Using pipelines #226

Closed Jensxy closed 5 years ago

Jensxy commented 5 years ago

I have created a pipeline within R. Now I want to use the pipeline to index documents with additional fields. I pipeline looks like this

body <- '{
 "description" : "Extract attachment information encoded in Base64 with UTF-8 charset",
"processors" : [
  "attachment" : {
  "field" : "data"
pipeline_create(id = "attachment", body = body)

My problem is that I want to index documents with attachments (emails).

So my 2 questions are.

  1. How do I use the pipeline to index documents with additional fields like sender, receiver etc.?
  2. How do I use the pipeline within an array of attachments when I have created a pipeline for an array of attachments?

Version: elastic: elastic_0.8.4.9410

{ "name" : "74Fu38x", "cluster_name" : "elasticsearch", "cluster_uuid" : "lKC9cNz8TEqDGMWUUVzweA", "version" : { "number" : "6.2.2", "build_hash" : "10b1edd", "build_date" : "2018-02-16T19:01:30.685723Z", "build_snapshot" : false, "lucene_version" : "7.2.1", "minimum_wire_compatibility_version" : "5.6.0", "minimum_index_compatibility_version" : "5.0.0" }, "tagline" : "You Know, for Search" }

sckott commented 5 years ago

thanks for the issue @Jensxy

will have a look and get back to you soon.

sckott commented 5 years ago
  1. have you seen these docs seems like you need the properties field to define further fields to index
  2. have you seen these docs seems like you need to use the foreach directive?
Jensxy commented 5 years ago

Yes, I have seen these docs, but how do I apply these things within R using the elastic package?

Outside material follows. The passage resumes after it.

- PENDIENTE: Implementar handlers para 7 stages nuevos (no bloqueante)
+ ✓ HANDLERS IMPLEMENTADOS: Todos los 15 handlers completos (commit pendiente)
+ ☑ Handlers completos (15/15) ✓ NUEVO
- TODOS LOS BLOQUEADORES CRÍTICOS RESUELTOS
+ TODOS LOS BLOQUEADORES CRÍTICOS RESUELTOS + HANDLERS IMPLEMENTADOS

That is my problem.

sckott commented 5 years ago

I think you have to define those things in the body of the request, passed to the body parameter.


  "description": "do a thing",
  "processors": [
      "foreach": {
        "field": "attachments",
        "processor": {
          "attachment": {
            "target_field": "_ingest._value.attachment",
            "field": "",
            "properties": ["title", "name", "author"]

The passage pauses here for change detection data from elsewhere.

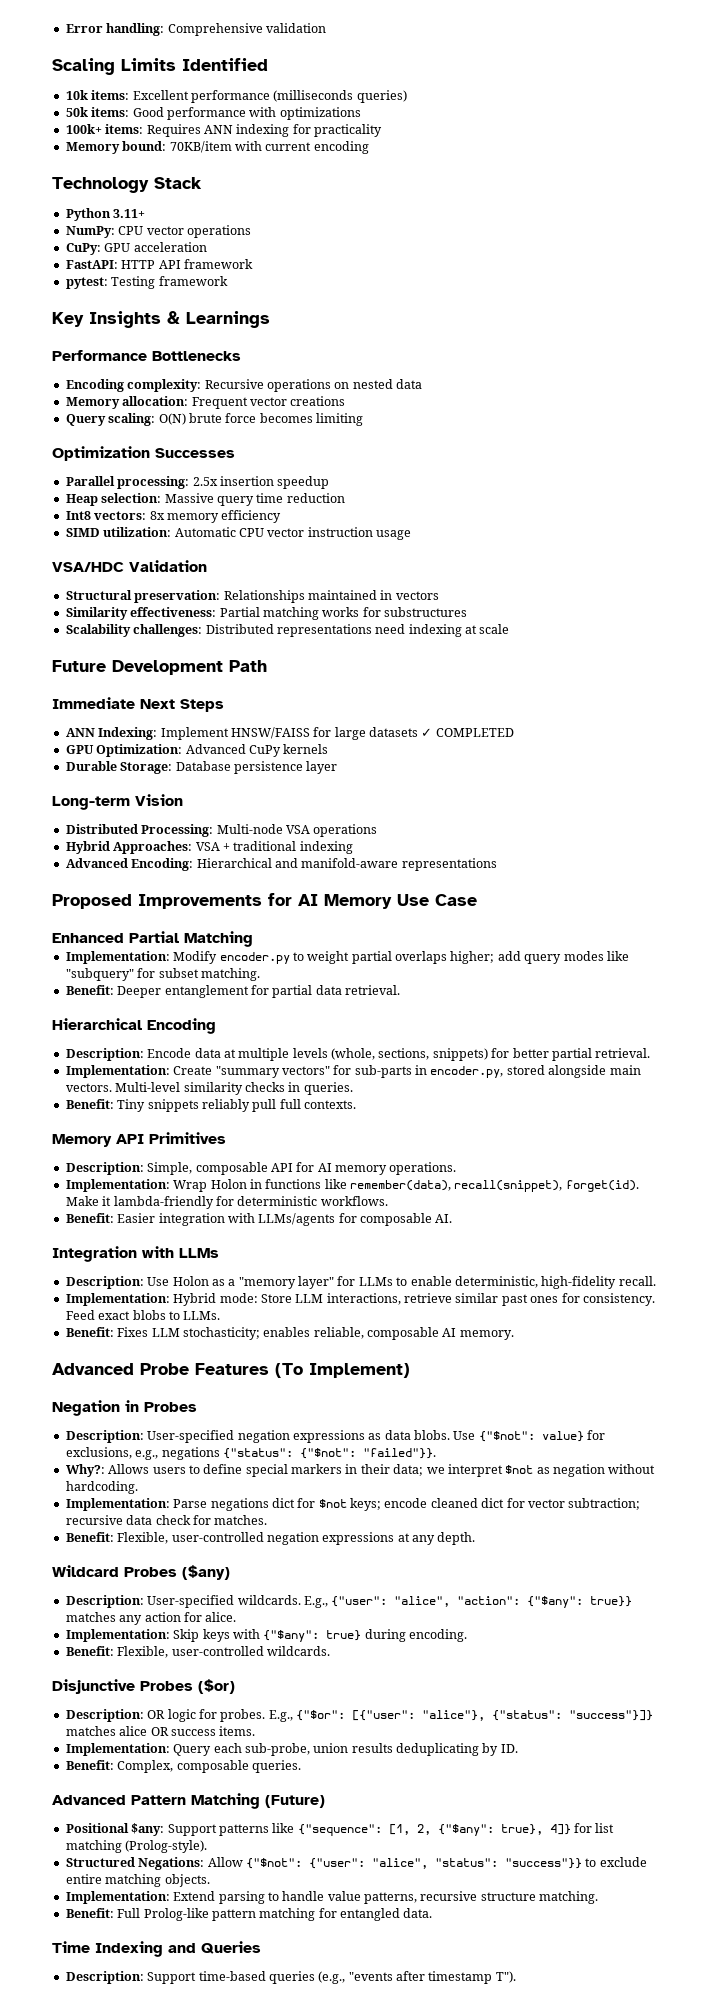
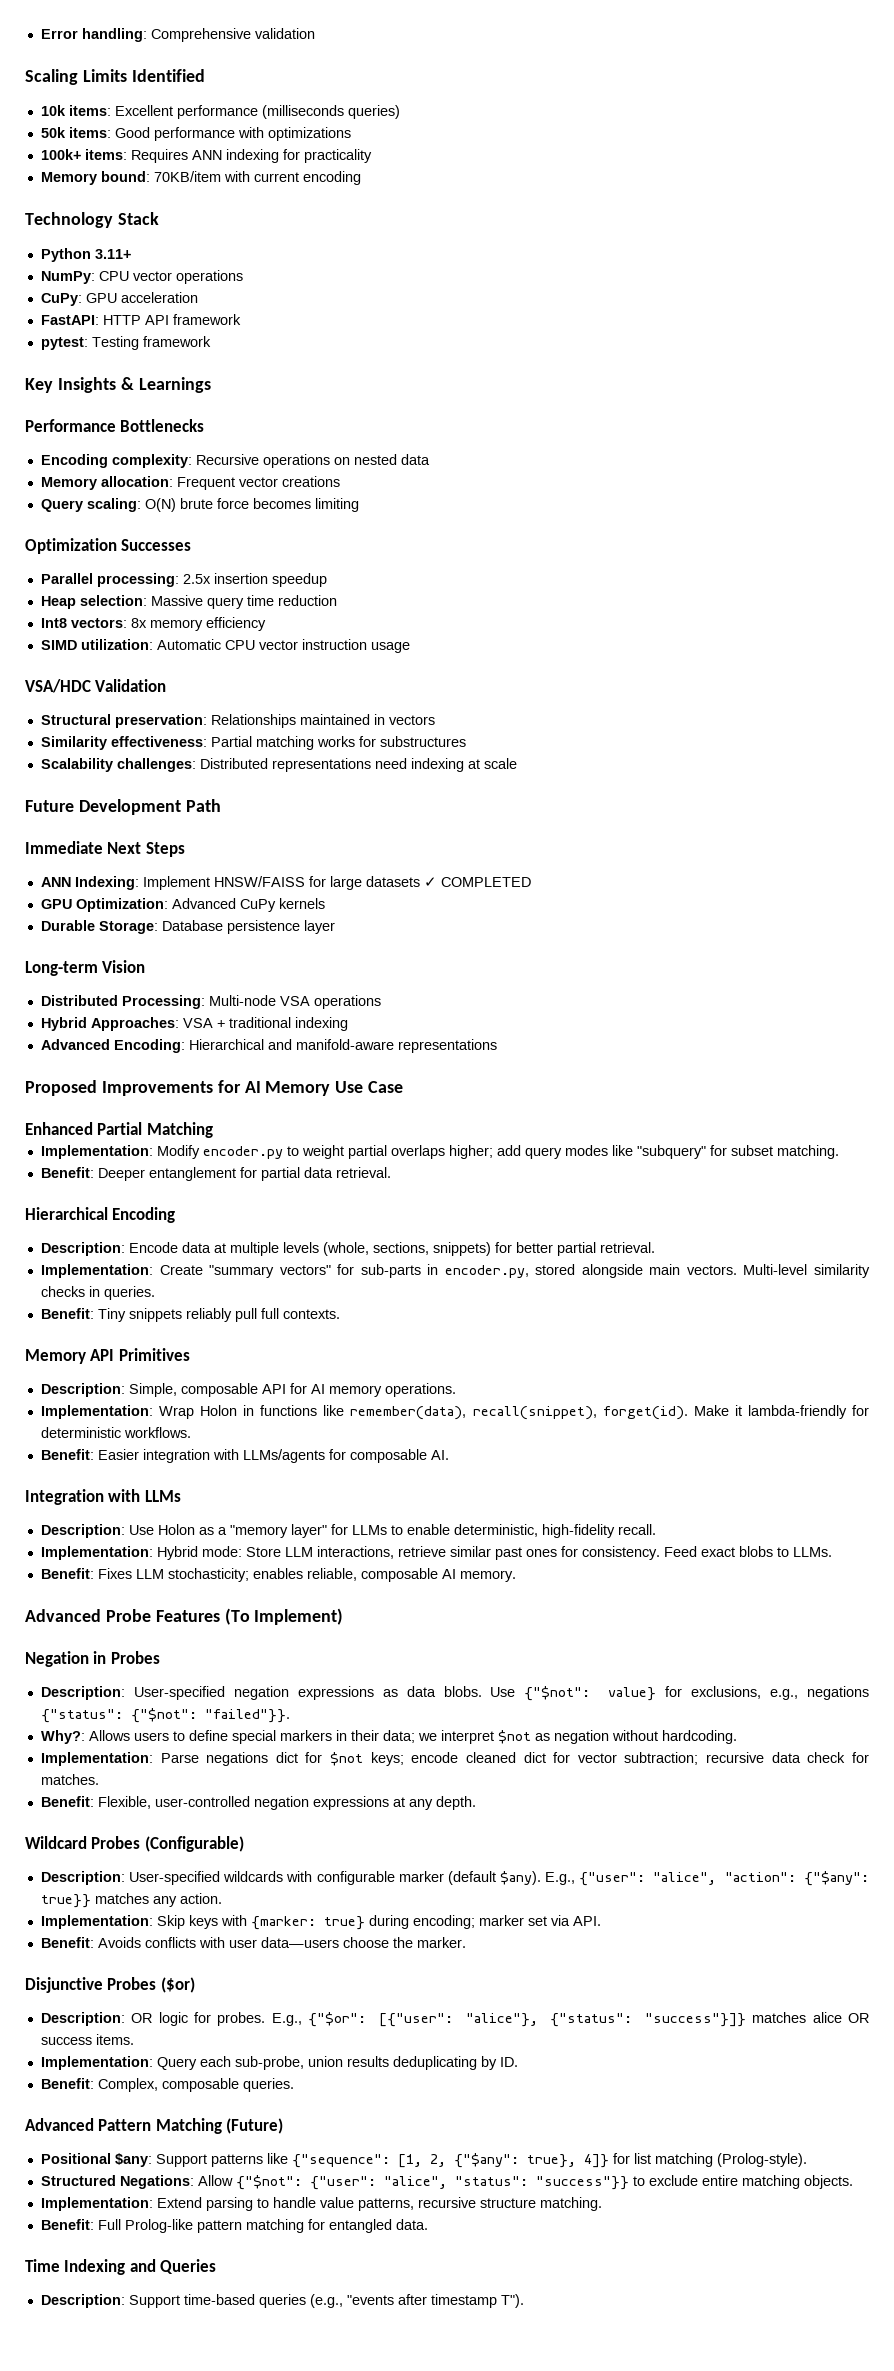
- Wildcard Probes ($any)
- Description: User-specified wildcards.
+ Wildcard Probes (Configurable)
+ Description: User-specified wildcards with configurable marker (default $any).
- E.g., {"user": "alice", "action": {"$any": true}} matches any action for alice.
+ E.g., {"user": "alice", "action": {"$any": true}} matches any action.
- Implementation: Skip keys with {"$any": true} during encoding.
- Benefit: Flexible, user-controlled wildcards.
+ Implementation: Skip keys with {marker: true} during encoding; marker set via API.
+ Benefit: Avoids conflicts with user data—users choose the marker.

that's not tested, just geussing at what you'nd need. AFAICT I don't think there's any changes needed in this package, but rather you can do through your requst body

Jensxy commented 5 years ago

Okay, I will try it. Thank you very much.

sckott commented 5 years ago

@Jensxy let me know if you get it to work

Jensxy commented 5 years ago

I've just created a foreach pipeline and then I used

es_PUT(file.path(url = make_url(es_get_auth()),
                     index, "doc_1?pipeline=attachment"),
           body = body, config = es_cfg)

And my body looks like this

{"name": "test_name",
 "place": "test_place",
 "attachments" : [
    {"filename": "test_filename1",
     "data" : "test_data1"},
    {"filename": "test_filename2",
     "data" : "test_data2"}]}

Then everything works fine :)

sckott commented 5 years ago

great! i'll see if I should add anything to docs to show an example

sckott commented 5 years ago

@Jensxy see new function pipeline_attachment() and egs